Look through the data below. Pick out the lines holding the string "value".
-------- MATERIAL SHOWN
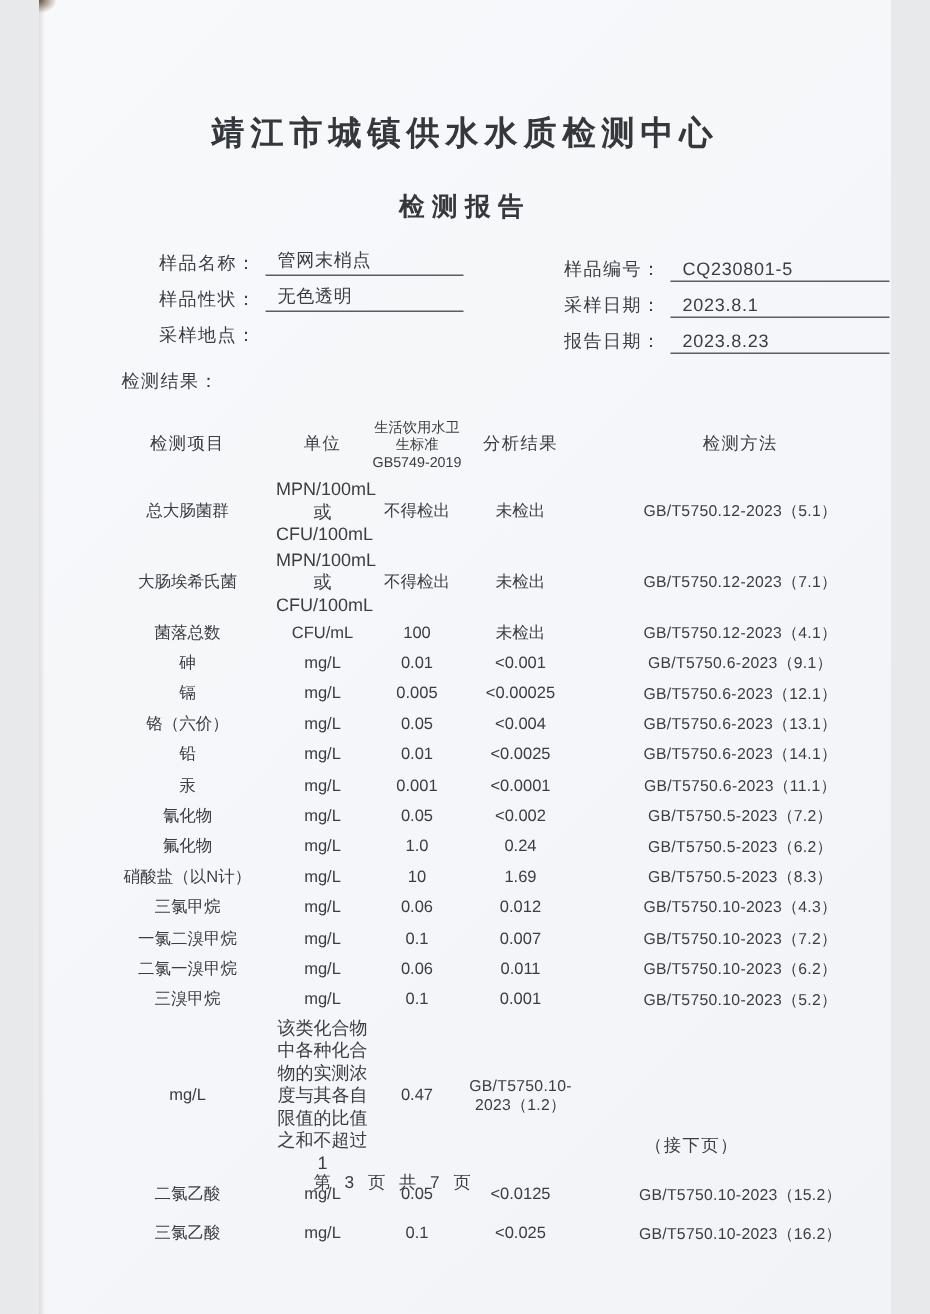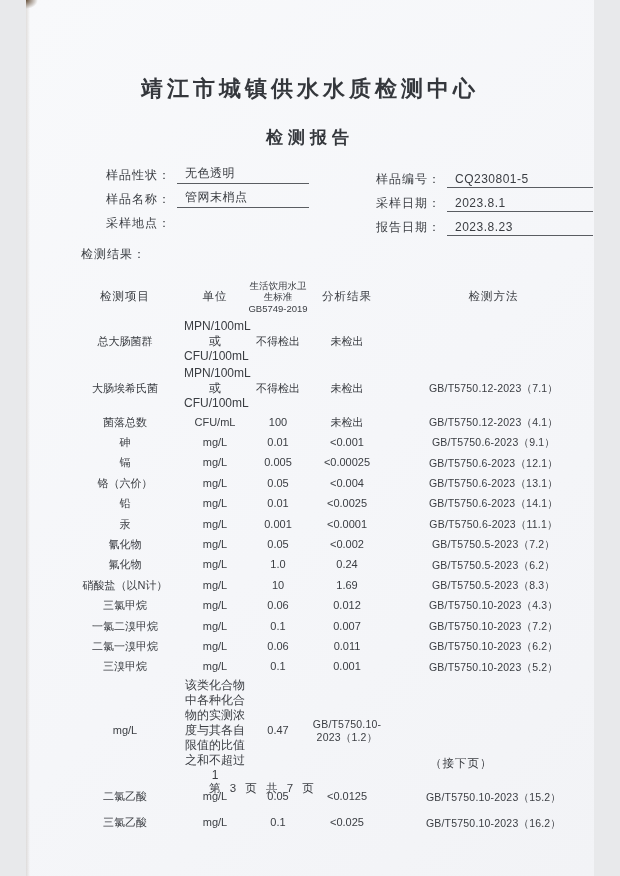--- a/index.html
+++ b/index.html
@@ -65,26 +65,26 @@
 
 <div class="page">
   <div class="edge-left"></div>
   <div class="corner-speck"></div>
 
   <div class="title">靖江市城镇供水水质检测中心</div>
   <div class="subtitle">检测报告</div>
 
   <div class="info-left">
     <div class="info-row">
+      <span class="info-label">样品名称：</span>
+      <span class="info-value">管网末梢点</span>
+    </div>
+    <div class="info-row">
       <span class="info-label">样品性状：</span>
       <span class="info-value">无色透明</span>
-    </div>
-    <div class="info-row">
-      <span class="info-label">样品名称：</span>
-      <span class="info-value">管网末梢点</span>
     </div>
     <div class="info-row">
       <span class="info-label">采样地点：</span>
     </div>
   </div>
 
   <div class="info-right">
     <div class="info-row">
       <span class="info-label">样品编号：</span>
       <span class="info-value">CQ230801-5</span>
@@ -108,20 +108,21 @@
       <div class="cell c-std">生活饮用水卫生标准GB5749-2019</div>
       <div class="cell c-res">分析结果</div>
       <div class="cell c-meth">检测方法</div>
     </div>
     <div>
         <div class="trow">
           <div class="cell c-item">总大肠菌群</div>
           <div class="cell c-unit small">MPN/100mL或CFU/100mL</div>
           <div class="cell c-std">不得检出</div>
           <div class="cell c-res">未检出</div>
+          <div class="cell c-meth">GB/T5750.12-2023（5.1）</div>
         </div>
         <div class="trow">
           <div class="cell c-item">大肠埃希氏菌</div>
           <div class="cell c-unit small">MPN/100mL或CFU/100mL</div>
           <div class="cell c-std">不得检出</div>
           <div class="cell c-res">未检出</div>
           <div class="cell c-meth">GB/T5750.12-2023（7.1）</div>
         </div>
         <div class="trow">
           <div class="cell c-item">菌落总数</div>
----------------
* **RESULT**:
+      <span class="info-value">管网末梢点</span>
       <span class="info-value">无色透明</span>
-      <span class="info-value">管网末梢点</span>
       <span class="info-value">CQ230801-5</span>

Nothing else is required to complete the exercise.